Yes, I don't think we should go the full way of separating Arrow in
micro-components.  The IO and IPC layer aren't heavyweight.  We should
simply address the most often-quoted annoyances.

Regards

Antoine.


Le 20/09/2019 à 17:41, Wes McKinney a écrit :
> Implementing the format fully requires memory management and IO
> interfaces (i.e. arrow/io/{file.h, interfaces.h, memory.h}). So those
> parts are not separable.
> 
> On Fri, Sep 20, 2019 at 10:36 AM Neal Richardson
> <neal.p.richard...@gmail.com> wrote:
>>
>> I wonder if having a core "format" C++ library, which the io, compute,
>> etc. library/libraries would depend on, is a natural step.

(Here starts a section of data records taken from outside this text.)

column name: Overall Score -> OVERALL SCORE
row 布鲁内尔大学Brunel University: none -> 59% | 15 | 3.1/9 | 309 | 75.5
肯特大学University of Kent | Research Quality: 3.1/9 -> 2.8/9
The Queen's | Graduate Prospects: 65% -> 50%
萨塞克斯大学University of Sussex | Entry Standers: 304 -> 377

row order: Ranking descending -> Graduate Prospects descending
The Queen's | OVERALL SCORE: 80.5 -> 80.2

>> Particularly since we're coming up on 1.0 and the format is being
>> declared stable.
>>
>> Neal
>>
>> On Fri, Sep 20, 2019 at 8:28 AM Wes McKinney <wesmck...@gmail.com> wrote:
>>>
>>> We would have to be even more careful about managing symbol exports.

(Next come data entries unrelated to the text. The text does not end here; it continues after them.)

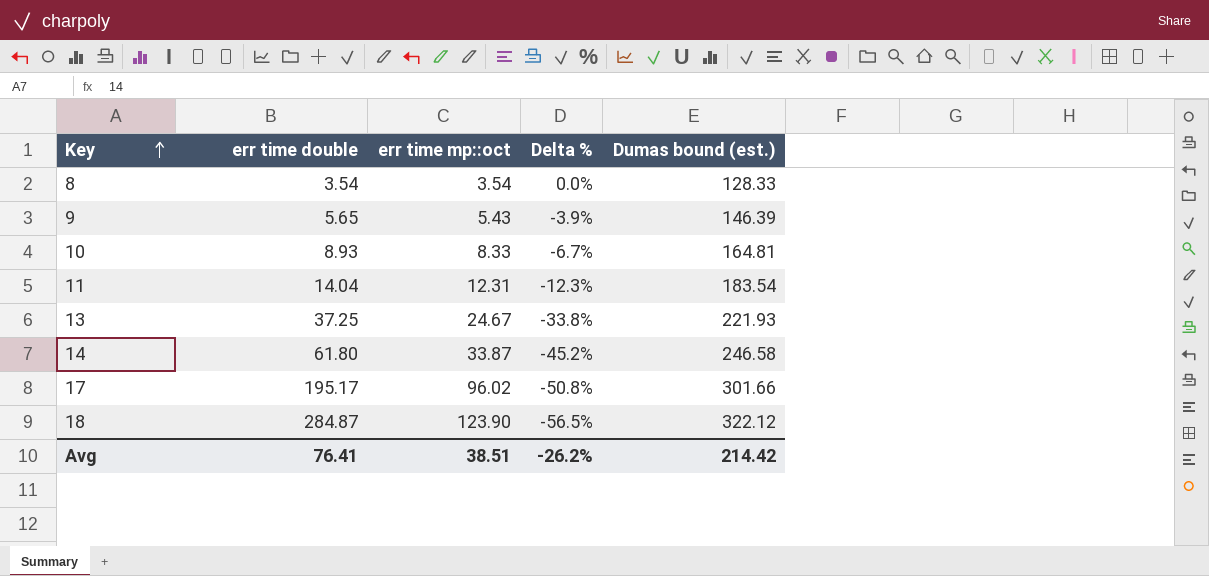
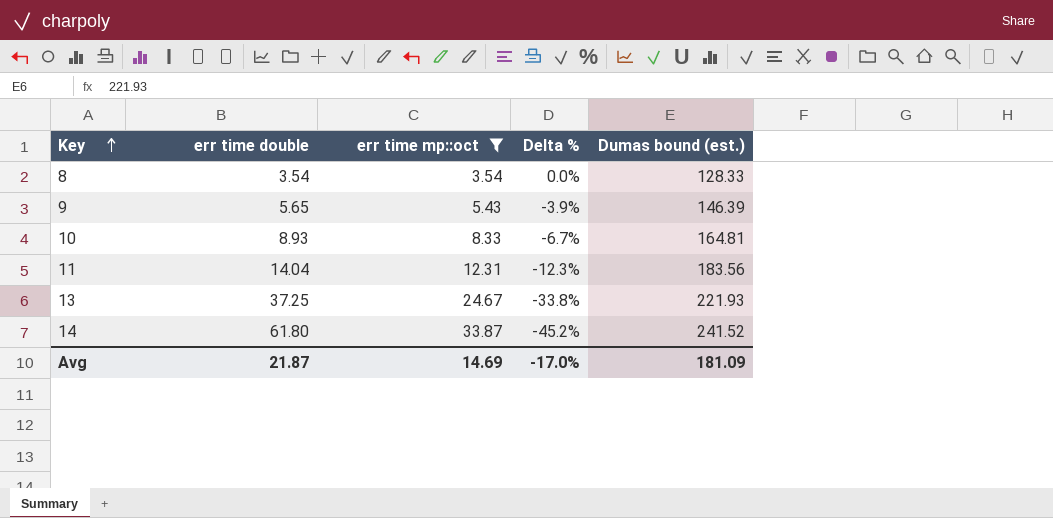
filter: none -> err time mp::oct <= 33.87
11 | Dumas bound (est.): 183.54 -> 183.56
14 | Dumas bound (est.): 246.58 -> 241.52
Avg | err time double: 76.41 -> 21.87
Avg | err time mp::oct: 38.51 -> 14.69
Avg | Delta %: -26.2% -> -17.0%
Avg | Dumas bound (est.): 214.42 -> 181.09

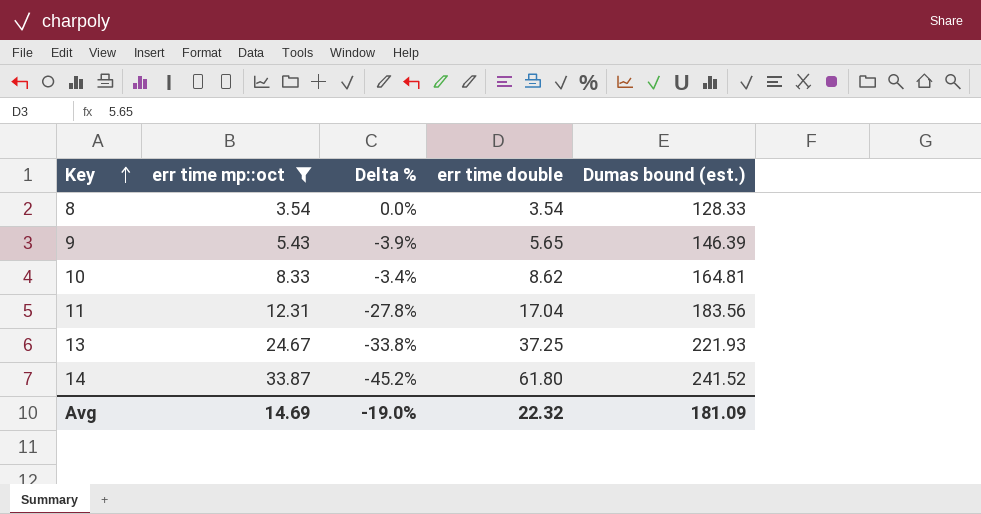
column err time double | position: 2 -> 4
10 | Delta %: -6.7% -> -3.4%
10 | err time double: 8.93 -> 8.62
11 | Delta %: -12.3% -> -27.8%
11 | err time double: 14.04 -> 17.04
Avg | Delta %: -17.0% -> -19.0%
Avg | err time double: 21.87 -> 22.32

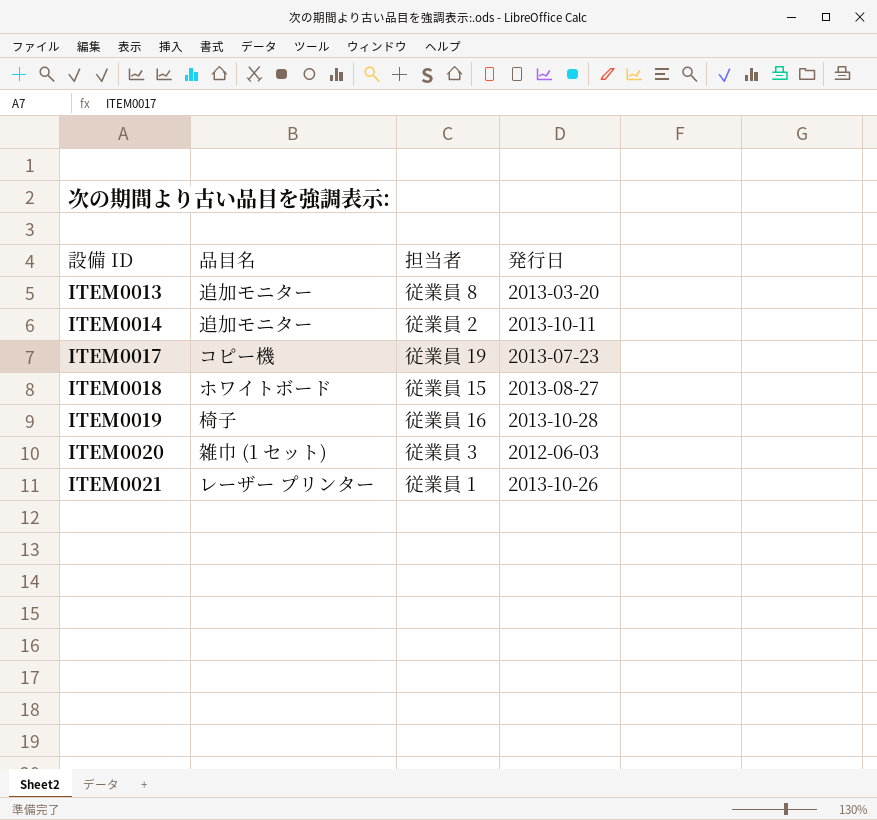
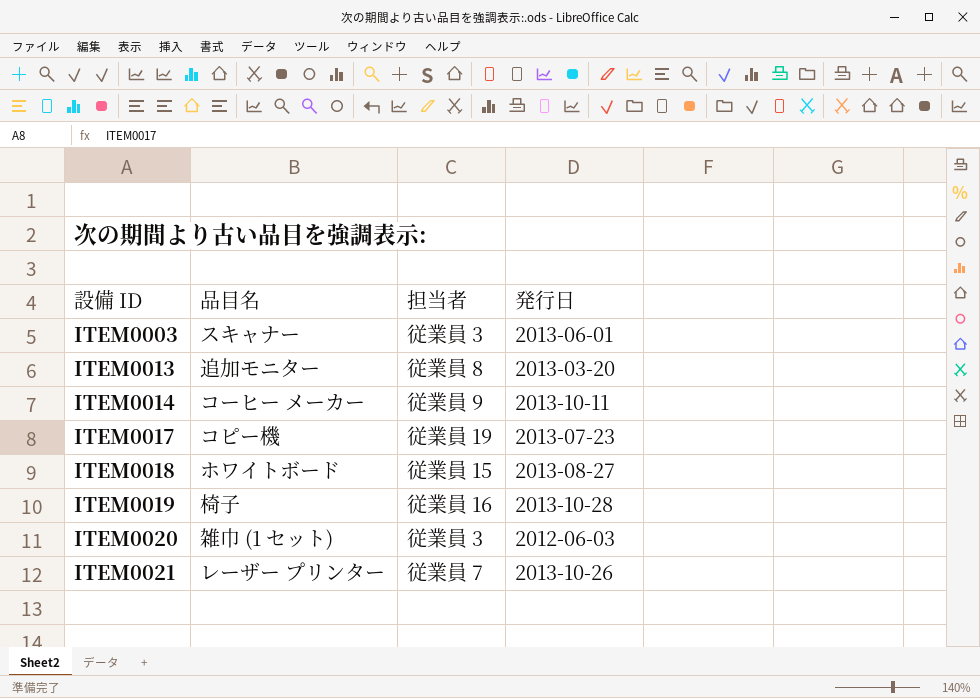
row ITEM0003: none -> スキャナー | 従業員 3 | 2013-06-01
ITEM0014 | 品目名: 追加モニター -> コーヒー メーカー
ITEM0014 | 担当者: 従業員 2 -> 従業員 9
ITEM0021 | 担当者: 従業員 1 -> 従業員 7

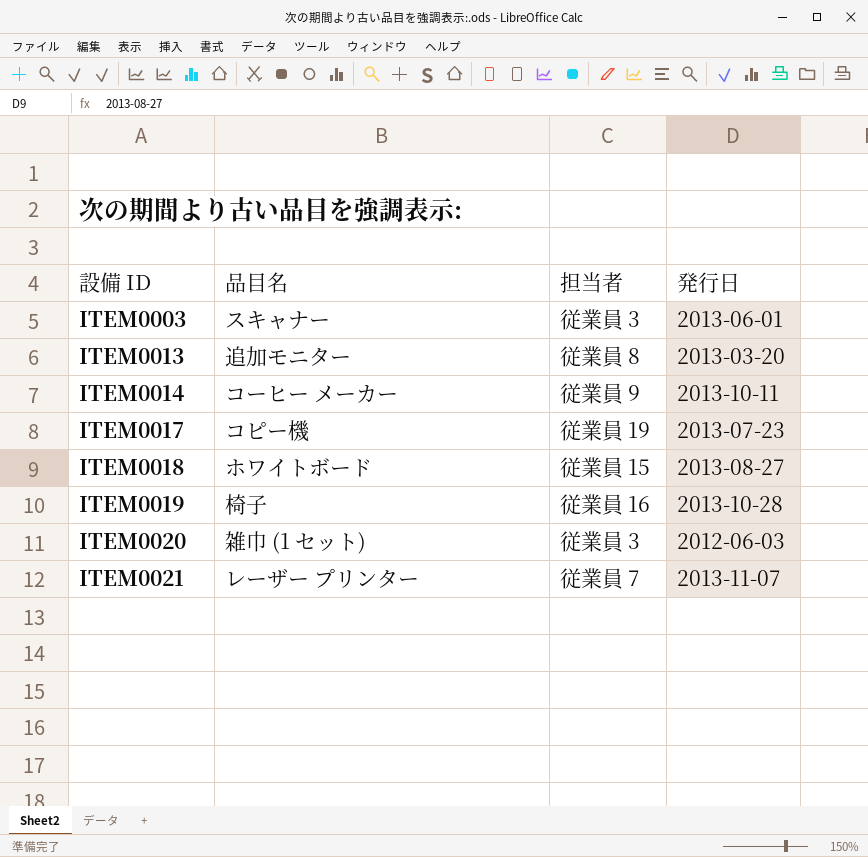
ITEM0021 | 発行日: 2013-10-26 -> 2013-11-07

>>> Third party projects would need to link more libraries in their
>>> applications (not unlike the way that Boost works now -- I suppose
>>> that Boost is the closest analogue to what we're going for)
>>>
>>> On Fri, Sep 20, 2019 at 2:30 AM Micah Kornfield <emkornfi...@gmail.com> 
>>> wrote:
>>>>>
>>>>> We could indeed split up libarrow into more shared libraries. This
>>>>> would mean accepting a lot more maintenance effort though, on a team
>>>>> that is already overburdened. I'm not too keen on that in the short
>>>>> term.
>>>>
>>>>
>>>> Something for longer term to think about.  What are you seeing as the 
>>>> added maintenance here?
>>>>
>>>>
>>>> On Thu, Sep 19, 2019 at 5:38 PM Wes McKinney <wesmck...@gmail.com> wrote:
>>>>>
>>>>> hi Micah,
>>>>>
>>>>>
>>>>> On Thu, Sep 19, 2019 at 12:41 AM Micah Kornfield <emkornfi...@gmail.com> 
>>>>> wrote:
>>>>>>
>>>>>>>
>>>>>>> * Should optional components be "opt in", "out out", or a mix?

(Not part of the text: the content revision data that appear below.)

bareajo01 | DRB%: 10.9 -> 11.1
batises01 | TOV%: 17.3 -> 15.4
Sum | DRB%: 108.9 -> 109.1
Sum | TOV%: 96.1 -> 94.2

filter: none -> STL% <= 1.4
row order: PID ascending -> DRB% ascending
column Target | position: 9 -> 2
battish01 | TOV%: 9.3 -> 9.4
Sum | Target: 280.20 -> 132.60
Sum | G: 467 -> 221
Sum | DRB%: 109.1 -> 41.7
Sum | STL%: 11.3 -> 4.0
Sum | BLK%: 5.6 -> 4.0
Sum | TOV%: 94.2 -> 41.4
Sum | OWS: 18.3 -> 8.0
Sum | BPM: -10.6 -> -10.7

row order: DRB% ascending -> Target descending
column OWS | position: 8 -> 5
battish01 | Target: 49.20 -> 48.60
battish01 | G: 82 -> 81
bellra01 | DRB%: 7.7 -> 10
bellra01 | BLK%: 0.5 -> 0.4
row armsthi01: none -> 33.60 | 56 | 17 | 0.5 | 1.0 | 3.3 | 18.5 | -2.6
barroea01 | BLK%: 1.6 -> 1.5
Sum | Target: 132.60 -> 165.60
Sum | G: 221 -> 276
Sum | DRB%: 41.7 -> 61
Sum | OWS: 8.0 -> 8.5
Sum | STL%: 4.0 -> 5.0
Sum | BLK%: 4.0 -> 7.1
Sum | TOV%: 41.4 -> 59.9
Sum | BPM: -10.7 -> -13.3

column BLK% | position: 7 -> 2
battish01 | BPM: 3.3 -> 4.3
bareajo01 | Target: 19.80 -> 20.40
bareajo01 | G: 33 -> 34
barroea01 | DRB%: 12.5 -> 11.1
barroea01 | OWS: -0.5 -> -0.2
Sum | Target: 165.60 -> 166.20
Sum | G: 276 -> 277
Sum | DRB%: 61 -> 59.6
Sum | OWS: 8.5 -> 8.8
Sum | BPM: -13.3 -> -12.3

>>>>>>> Currently it's a mix, and that's confusing for people. I think we
>>>>>>> should make them all "opt in".
>>>>>>
>>>>>> Agreed they should all be opt in by default.  I think active developer 
>>>>>> are
>>>>>> quite adept at flipping the appropriate CMake flags.
>>>>>>
>>>>>
>>>>> Cool. I opened a tracking JIRA
>>>>> https://issues.apache.org/jira/browse/ARROW-6637 and attached many
>>>>> issues. Sorry for the new JIRA flood
>>>>>
>>>>>>
>>>>>>> * Do we want to bring the out-of-the-box core build down to zero
>>>>>>> dependencies, including not depending on boost::filesystem and
>>>>>>> possibly checking the compiled Flatbuffers files.
>>>>>>
>>>>>>  While it may be
>>>>>>> slightly more maintenance work, I think the optics of a
>>>>>>> "dependency-free" core build would be beneficial and help the project
>>>>>>> marketing-wise.
>>>>>>
>>>>>> I'm -.5 on checking in generated artifacts but this is mostly stylistic.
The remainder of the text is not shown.